Выбрать главу

— Я как чувствовала, — говорила Зеффиха, — что что-то тут неладно, когда на сносях была, только думала, что это мнится.

И вдруг Хайнциха заголосила во все горло:

— Господи Боже ты мой. Мальчишка-то голый на снегу! Голый!

Противень с грохотом полетел на пол, дверь распахнулась, деревянный башмак слетел на пороге. Зеффиха, спотыкаясь и скользя, устремилась вниз по снежному склону и, распахнув объятия, обхватила ребенка и так крепко сжала его, что он чуть не задохнулся. Она принесла его в кухню и уложила на голую деревянную столешницу, чтобы облечь в какую-нибудь одежку. Когда обе женщины рассмотрели обнаженного Элиаса, на их лицах появилась краска стыда: маленький членик находился в возбужденном состоянии. Зеффиха испуганно метнулась к чану с бельем, выхватила оттуда какую-то тряпку и поспешно перевернула ребенка, дабы скрыть срам от пристального взгляда Хайнцихи, и принялась было пеленать, но при этом так резко нажала на детородный орган, что ребенок закричал дурным голосом.

— Господи Боже ты мой! Ну и голосок! Как олень ревет! — перекрестилась Хайпциха и решила убраться от греха подальше.

Уходя, она, разумеется, поклялась всем самым святым, что ни полсловечка не проронит об увиденном в доме Зеффа, и, вероятно, поэтому уже в воскресенье каждый встречный косил любопытным взглядом в сторону супругов Альдеров. А иные из женщин даже возгордились в душе тем, что хоть и рожали своим мужьям монголоподобных детей, но все же не дьяволят с желтыми, как коровья моча, глазами.

Одна же, а именно Нульфиха, которая была на пятом месяце беременности, возложила себе на живот молитвенник и дала обет. Если плод ее будет телесно и душевно здоров, просила она Деву Марию, то она, Виргина Альдер, обещает каждый месяц возлагать на алтарь Богородицы букетик цветов, покуда живет на этом свете.

Позднее Зеффиха горько каялась мужу, что тогда, принеся ребенка со снежного склона, проявила чрезмерное внимание к непристойным особенностям ребенка. А ведь все могло сложиться иначе. Никто ничего не узнал бы, к тому же волосы и зубы скоро выросли вновь. Но что без толку сожалеть? Элиас стал загадкой, о которой шушукался весь Эшберг.

В первые ночи после злосчастного происшествия супруги спали не у себя в комнате, а на сеновале. Фрица они укладывали между собой. Зеффиха не смыкала глаз до самого утра, и мысли все неотвязнее крутились вокруг якобы одержимого ребенка. Когда же она намекнула своему Зеффу, что на голову ребенка могла бы случайно упасть обрешетина с гнилой кровли, или же, допустим, несчастный утонет в Эммере, а то и корова бодливая его рогом распорет до смерти, Зефф с такой силой двинул жену кулаком в богомерзкую рожу, что вывихнул ей челюсть. С тех пор все разговоры о мальчике были в доме прекращены, а если Зеффиха и чувствовала некое поползновение к тому, то успевала вовремя одуматься. Однако она не теряла надежды на благоприятные перемены, о чем будет рассказано в следующей главе.

Взаперти

После того как Господь столь чудесным и не менее жестоким способом обострил слух Элиаса, на душе у мальчика воцарилась тишина. Только вот сплетни вокруг него не утихли. Поскольку Альдеры в страхе прятали его от глаз людских, то не скупились на оплеухи, пощечины и палочные удары, загоняя его в комнату, которую ему уже не дозволялось покидать без спроса.

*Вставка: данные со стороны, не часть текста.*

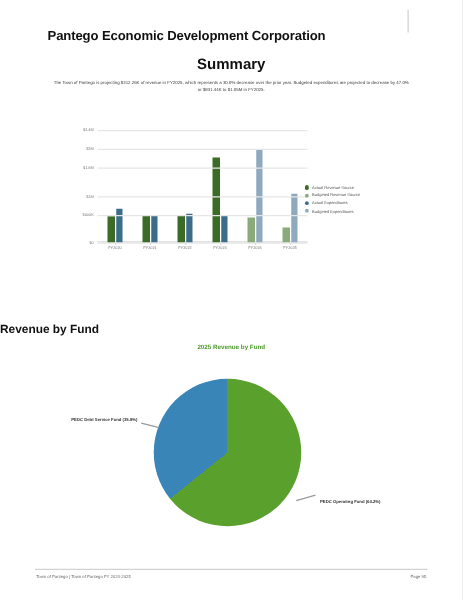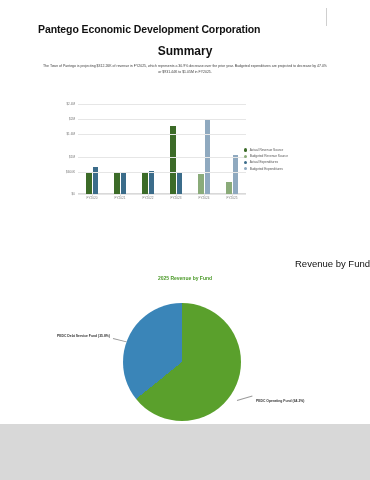--- a/index.html
+++ b/index.html
@@ -14,7 +14,7 @@
   }
   #page {
     position: relative;
-    width: 370px; height: 424px;
+    width: 370px; height: 480px;
     background: #ffffff;
     overflow: hidden;
   }

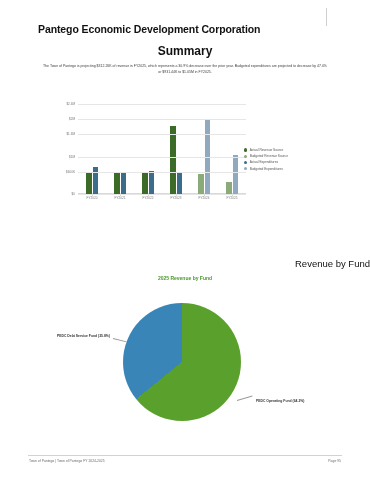--- a/index.html
+++ b/index.html
@@ -149,9 +149,9 @@
   .pie-heading {
     position: absolute;
     left: 0; right: 0; top: 258px;
-    text-align: right;
+    text-align: left;
     font-size: 9.5px;
-    font-weight: normal;
+    font-weight: bold;
     color: #111111;
   }
   .pie-subheading {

В такой тихий еще недавно дом Альдеров ворвалась жизнь. Все мыслимые родственники — а это почти весь Эшберг, — как сговорившись, решили, что настало время проведать своих милых ближних. Под всякими хитроумными предлогами они проникали в дом, выказывали повышенный интерес к здоровью скотины, чрезмерно расхваливали вычищенный хлев — «ни одна корова не лежит на своей лепешке», смачно втягивали ноздрями аромат сухого сена, вовсю налегали на выставленное хозяевами фруктовое вино, восхищались порядком на кухне у Зеффихи и уж потом справлялись о самочувствии милого бедняжки. Они надеялись, что им покажут ублюдка, но Зефф с женой лишь монотонно отвечали:

— Малец хворает, сыпняк у него.

Тем, кто побывал у Зеффа в числе последних, бросилось в глаза то обстоятельство, что терпкое вино уже не выставлялось на стол, а мальчонку уж слишком долго лихорадит. Когда же порог дома переступил Нульф Альдер, смертный враг семейства, у бедного Зеффа лопнуло терпение. Он сгреб брата в охапку и зашвырнул в сугроб. Никому не удалось повидать мальчика.